Opinión
No salven nada, gracias
El programa ha llegado a su fin hoy después de 14 años en emisión
El final de «Sálvame» no ha sido el último capítulo de «Friends», no ha dado más pena que lo nuestro. Ha sido más parecido a la abolición de la esclavitud o de los ajusticiamientos en plaza pública: no sabremos que hacer sin eso en esa franja horaria una temporada, pero somos conscientes de que somos un poco mejores como sociedad. Hablo metafóricamente, claro, en cuanto a esclavitud y ajusticiamiento. No es literal, no me denuncien. Que mi abogado está de vacaciones. Esclavitud de los colaboradores, que pagan el peaje del despiece emocional, el exhibicionismo remunerado. El sillón tenía un precio y algunos estaban dispuestos a pagarlo. Ajusticiamiento por cuanto tiene de terapéutico para un público implacable el exponer a otros ante ellos, como un desfile de sentenciados diario al que gritar «puta» o «guapa» como en Roma se levantaba un pulgar o no se hacía. La barbarie, como la energía, ni se crea ni se destruye: solo se transforma.

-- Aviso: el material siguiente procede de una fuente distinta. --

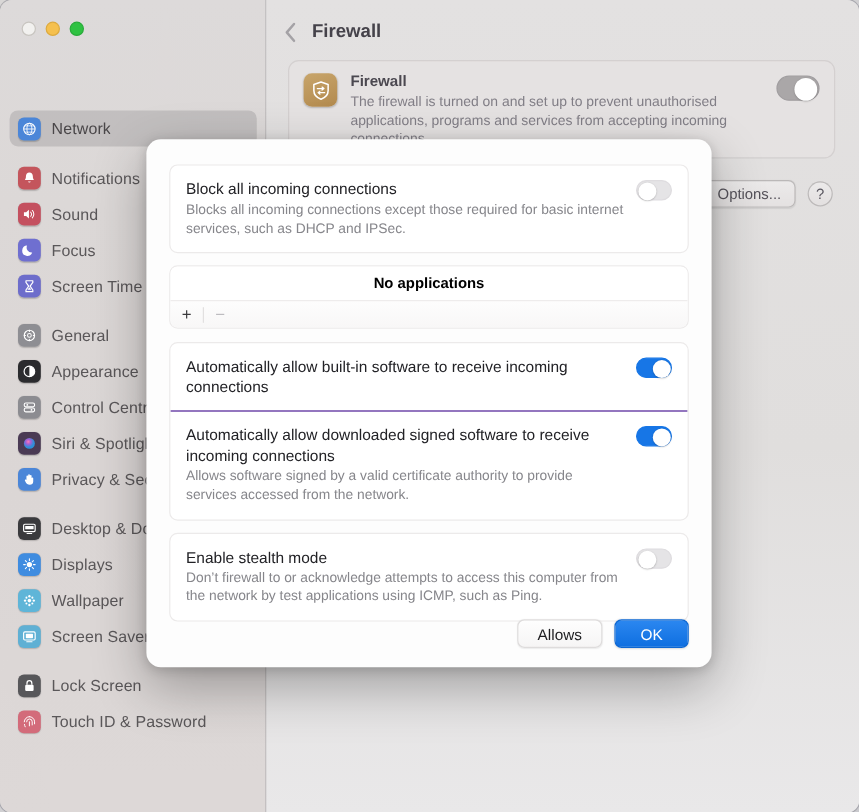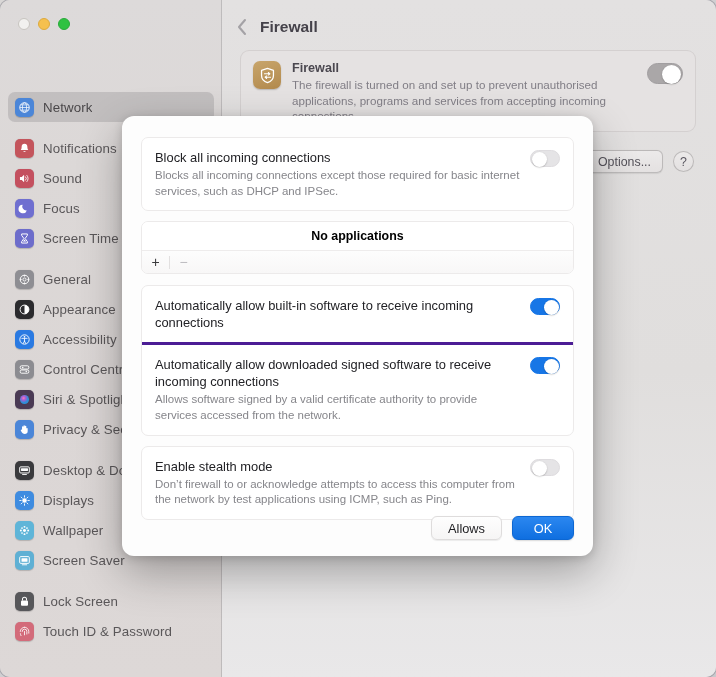"Accessibility" div.nav-item { html: <div> <span> <svg> <circle></circle> <circle></circle> <path></path> </svg> </span> <span>Accessibility</span> </div> -> none }
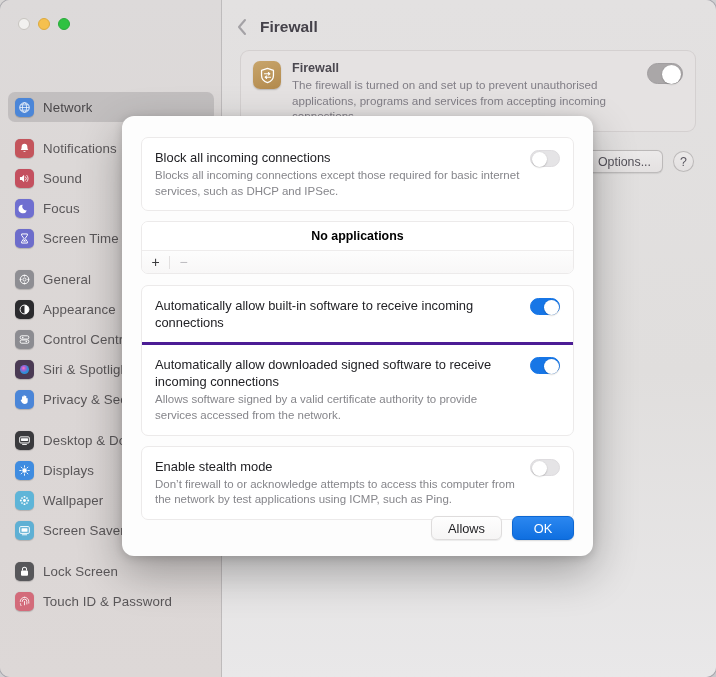"Automatically allow downloaded signed" .row + .row { border-top: 3px solid #4c1d95 -> 1px solid #4c1d95 }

Con el fin de «Sálvame» en Telecinco se cierra, de momento, a la espera de si va o no y de qué manera a Netflix, un modo de hacer televisión y lo hace por el hartazgo de su propio público. Han sido catorce años de trasladar a la televisión el abrir la nevera con quince años y gritar «mamá, no hay nada», y sacar lo primero que pillas, y zampártelo. Ya sea una croqueta reseca o una loncha de jamón de York. Porque no hay otra cosa aunque haya muchas. Eso era «Sálvame»: el no hay otra cosa brutalista que alimentaba el morbo de señoras aburridas y modernos con ansias de transgredir pero con red, glutamato monosódico para los sentidos. No lo sofistiquemos ni elevemos intelectualmente ahora, ya está muy visto ese «siempre se van los mejores». «Sálvame» ha sido lo que ha sido: casquería audiovisual con fuegos artificiales. Que está muy bien, cada uno se entretiene con lo que quiere. Pero ahí está el problema: que ya no quiere.
Me he tragado la última emisión de Sálvame. Que menos mal que no tengo vida, porque anular planes para ver «Sálvame», eso sí que da más pena que lo nuestro y que el último episodio de «Friends». Pero no es el caso. Me he tragado la última emisión de «Sálvame» porque alguien tenía que hacerlo y yo creo que mi jefe me tiene manía. Ha sido una autocracia de lomo y todos iban vestidos de blanco. Y esto es lo más relevante que puedo decir al respecto. Querían que no pareciese un funeral y han parecido una boda ibicenca. Una de esas donde se aplaude cuando se pone el sol y un poco de eso había para ellos. Porque, si algún mérito ha tenido Sálvame, aparte de aguantar catorce años, es dar relevancia a unos personajes secundarios que ni el mejor de sus sueños podría haber pensado que ser hijodé, exdé o cuñadadé podía tener algún mérito. A ver dónde los recolocan ahora que se pone el sol y ellos aplauden. ¿Netflix?